Le strade aperte per Londra: niente accordo, voto o rinvio

Mercoledì 16 Gennaio 2019
IL RETROSCENA
ROMA I Beatles l'avrebbero chiamata The long and winding road. Una strada lunga e tortuosa. Soprattutto, una strada che potrebbe rivelarsi un vicolo cieco, con l'unica uscita di una Brexit senza accordo. No deal. È la strada che si appresta a percorrere Theresa May dopo la bocciatura, ieri sera, del complesso accordo con l'Unione europea sull'abbandono dell'Unione il 29 marzo. Gli scenari che si aprono sono disparati e nessuno più prevedibile degli altri. Forse il meno improbabile è il congelamento del termine del prossimo marzo fino a luglio, per un surplus di trattativa che richiede però il passaggio delle forche caudine della sfiducia presentata (per il voto oggi) dal leader dell'opposizione, il laburista Jeremy Corbin.
LA SCADENZA
Se Westminster mandasse a casa la May si dovrebbe sciogliere il Parlamento e se in due settimane non sarà possibile formare un nuovo esecutivo con un leader Tory diverso da Theresa, entro 25 giorni si dovrebbero indire le elezioni e si avvicinerebbe drammaticamente il termine del No Deal a fine marzo. Perché la scadenza venga congelata, occorre non solo il favore del Regno Unito, cioè del Parlamento, ma anche l'assenso dei 27 membri superstiti della Ue.
Se invece oggi la mozione di sfiducia laburista non passerà (e l'opposizione di Corbyn mancherà l'obiettivo principale, irrigidendosi in una opposizione ancora più pervicace), la May potrebbe tentare la carta disperata messa a disposizione da una risoluzione non a caso adottata la scorsa settimana dalla Camera dei Comuni, che concede al governo tre giorni lavorativi di tempo, fino a lunedì, per presentare al Parlamento un nuovo Piano.
Ma più che l'incertezza sulla reazione del resto della Ue di fronte al rigetto dell'accordo, pesano le divisioni delle (e dentro) le forze politiche britanniche.
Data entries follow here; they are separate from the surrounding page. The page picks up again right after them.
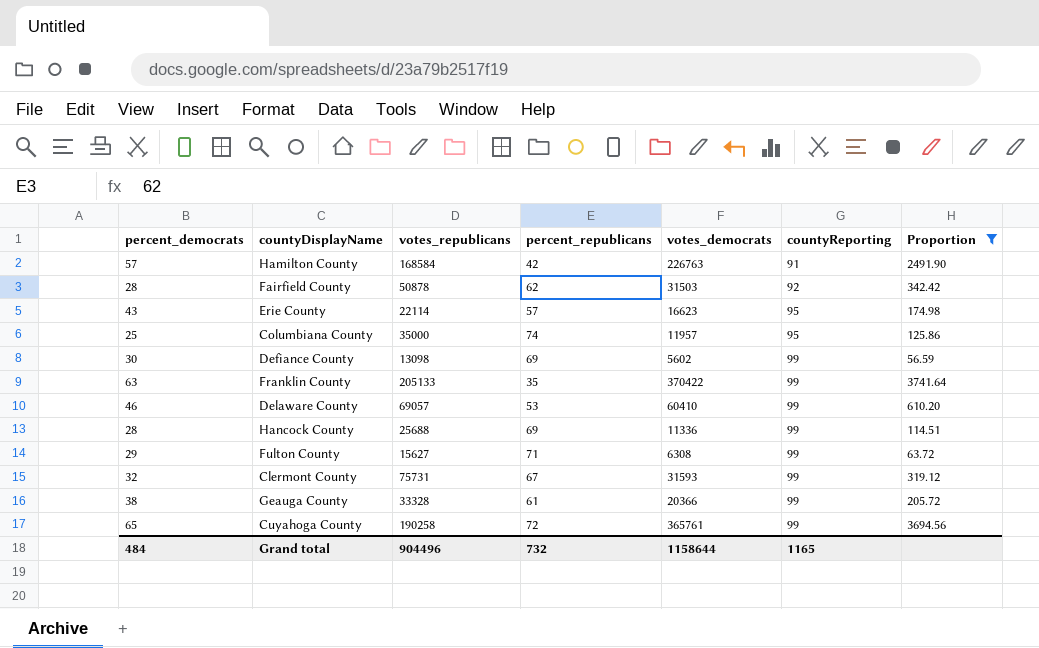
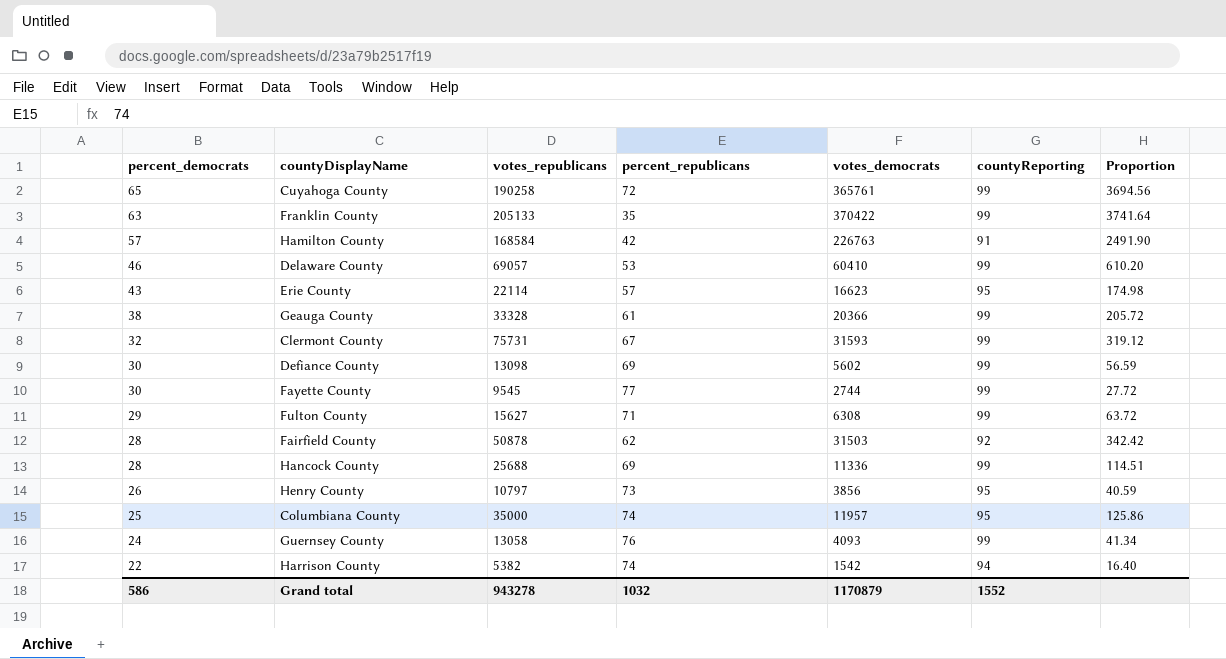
filter: Proportion >= 56.59 -> none
row order: countyReporting ascending -> percent_democrats descending
Grand total | percent_democrats: 484 -> 586
Grand total | votes_republicans: 904496 -> 943278
Grand total | percent_republicans: 732 -> 1032
Grand total | votes_democrats: 1158644 -> 1170879
Grand total | countyReporting: 1165 -> 1552

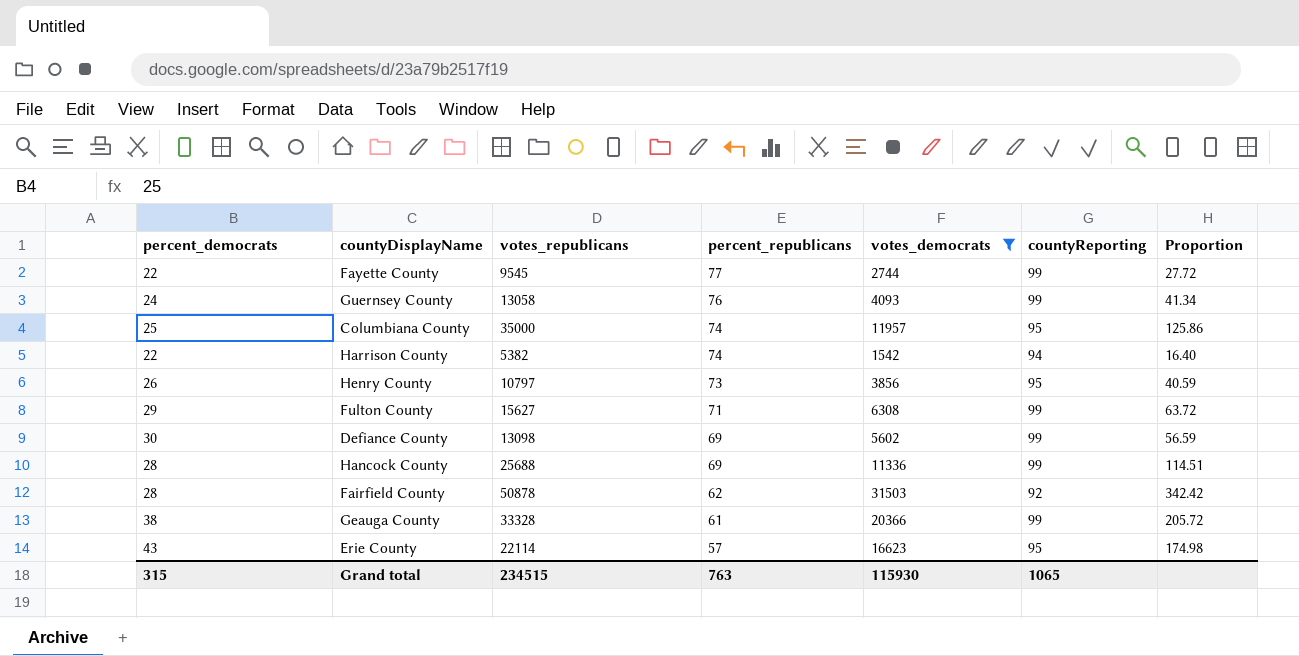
filter: none -> votes_democrats <= 31503
row order: percent_democrats descending -> percent_republicans descending
Fayette County | percent_democrats: 30 -> 22
Grand total | percent_democrats: 586 -> 315
Grand total | votes_republicans: 943278 -> 234515
Grand total | percent_republicans: 1032 -> 763
Grand total | votes_democrats: 1170879 -> 115930
Grand total | countyReporting: 1552 -> 1065

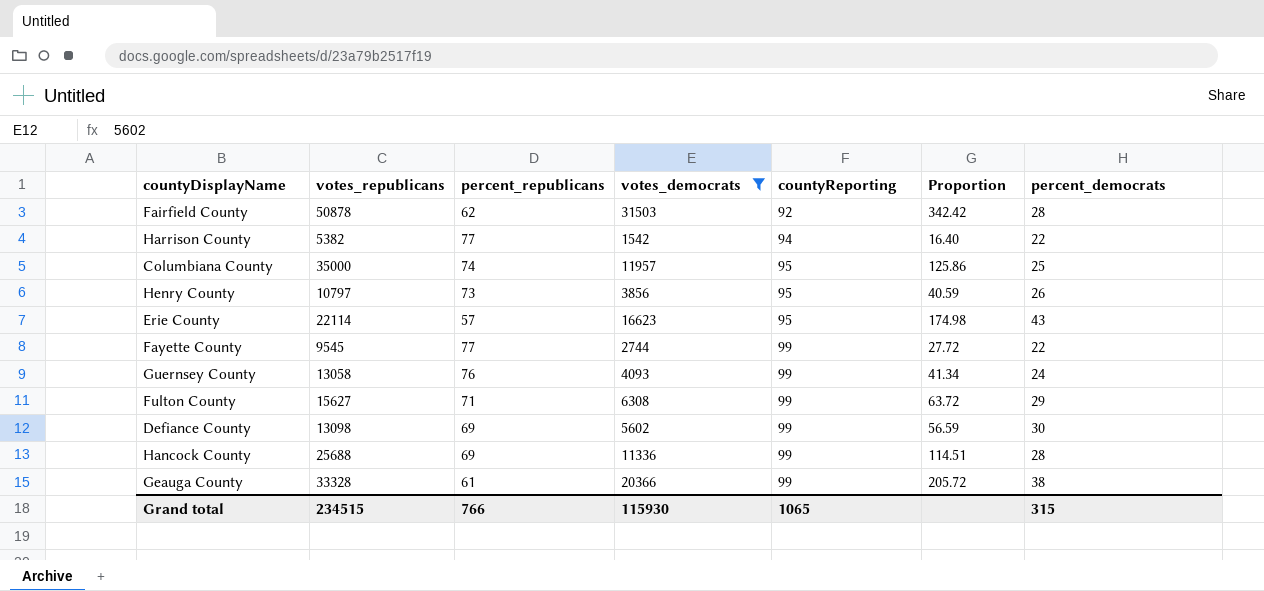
row order: percent_republicans descending -> countyReporting ascending
column percent_democrats | position: 1 -> 7
Harrison County | percent_republicans: 74 -> 77
Grand total | percent_republicans: 763 -> 766

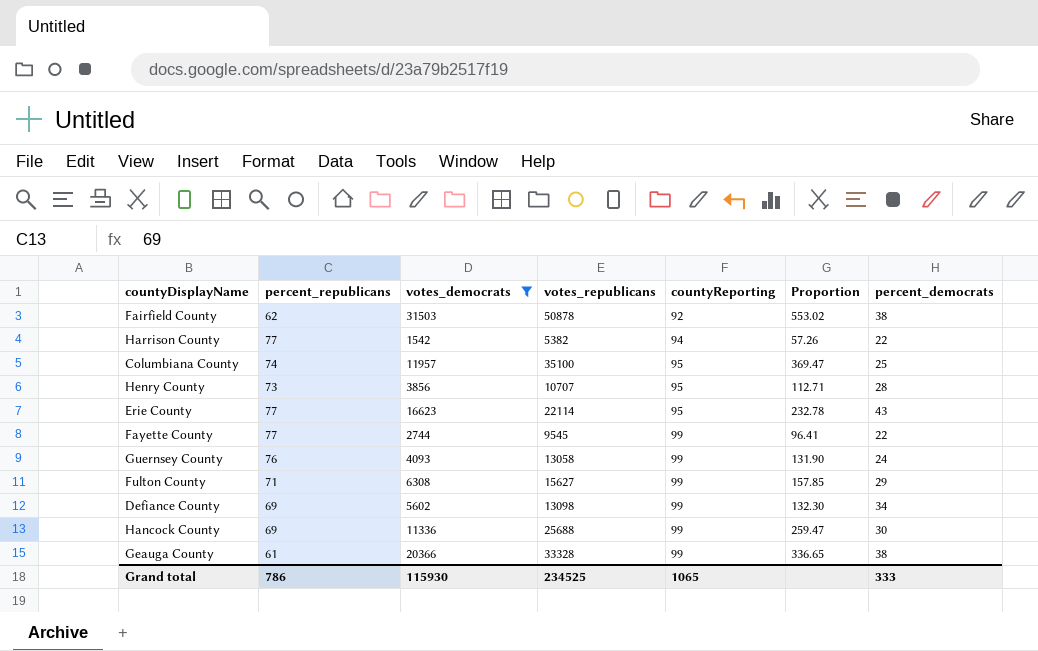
column votes_republicans | position: 2 -> 4
column Proportion | formula: [votes_democrats] / [countyReporting] -> [votes_republicans] / [countyReporting]
Fairfield County | percent_democrats: 28 -> 38
Columbiana County | votes_republicans: 35000 -> 35100
Henry County | votes_republicans: 10797 -> 10707
Henry County | percent_democrats: 26 -> 28
Erie County | percent_republicans: 57 -> 77
Defiance County | percent_democrats: 30 -> 34
Hancock County | percent_democrats: 28 -> 30
Grand total | percent_republicans: 766 -> 786
Grand total | votes_republicans: 234515 -> 234525
Grand total | percent_democrats: 315 -> 333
Possibile che passi in soli tre giorni un compromesso che in tutti questi mesi non è stato possibile definire secondo una ricetta per Westminster commestibile?
Del resto, l'Unione Europea dovrebbe a sua volta ottenere da una riapertura del negoziato qualcosa che Londra non è in grado di offrire: restare nel mercato interno o nell'unione doganale, rinunciando a riprendere la sovranità sull'immigrazione dai Paesi Ue e poter fare autonomamente una politica commerciale svincolata da regole e vincoli comunitari.
LE ALTERNATIVE
Certo, se passa la mozione di sfiducia di Corbyn, o se la May non sarà in grado, confermata alla guida dell'esecutivo, di mettere le mani in tre giorni a un'ipotesi appetibile per Bruxelles (e puntare poi a dilatare i tempi del negoziato col rinvio a luglio), c'è sempre l'eventualità del No Deal, nessun accordo, che secondo gli osservatori avrebbe effetti drammatici sia sul Regno Unito, sia sulla Ue. Al punto che il presidente del Consiglio Europeo, il polacco Donald Tusk, in un tweet azzarda: «Se un accordo è impossibile, e nessuno vuole un No Deal, chi avrà alla fine il coraggio di dire qual è l'unica soluzione positiva?».
Ovvia allusione alla ripetizione del referendum o, più precisamente, a un secondo referendum. Che però oggi è ancora più difficile di ieri, perché sull'intesa si è espresso il Parlamento, quindi la proclamazione di una nuova consultazione sarebbe non soltanto un sottile tradimento della prima, ma anche una sconfessione dell'assemblea rappresentativa. Inoltre, perché si possa indire una seconda consultazione referendaria occorrerebbe che il Labour ne accettasse l'idea, e non perseguisse al contrario l'abbattimento del governo Tory e il ritorno alle urne.
C'è pure un'ipotesi improbabile, ma sulla carta possibile, per cui bocciata la mozione di sfiducia, riscontrata l'impossibilità di fare un nuovo accordo, lo stesso governo della May comunichi l'uscita dall'Unione nel termine previsto del 29 marzo, senza neppure metterla ai voti. Westminster dovrebbe prenderne atto e la strada lunga e tortuosa si schianterebbe contro un muro.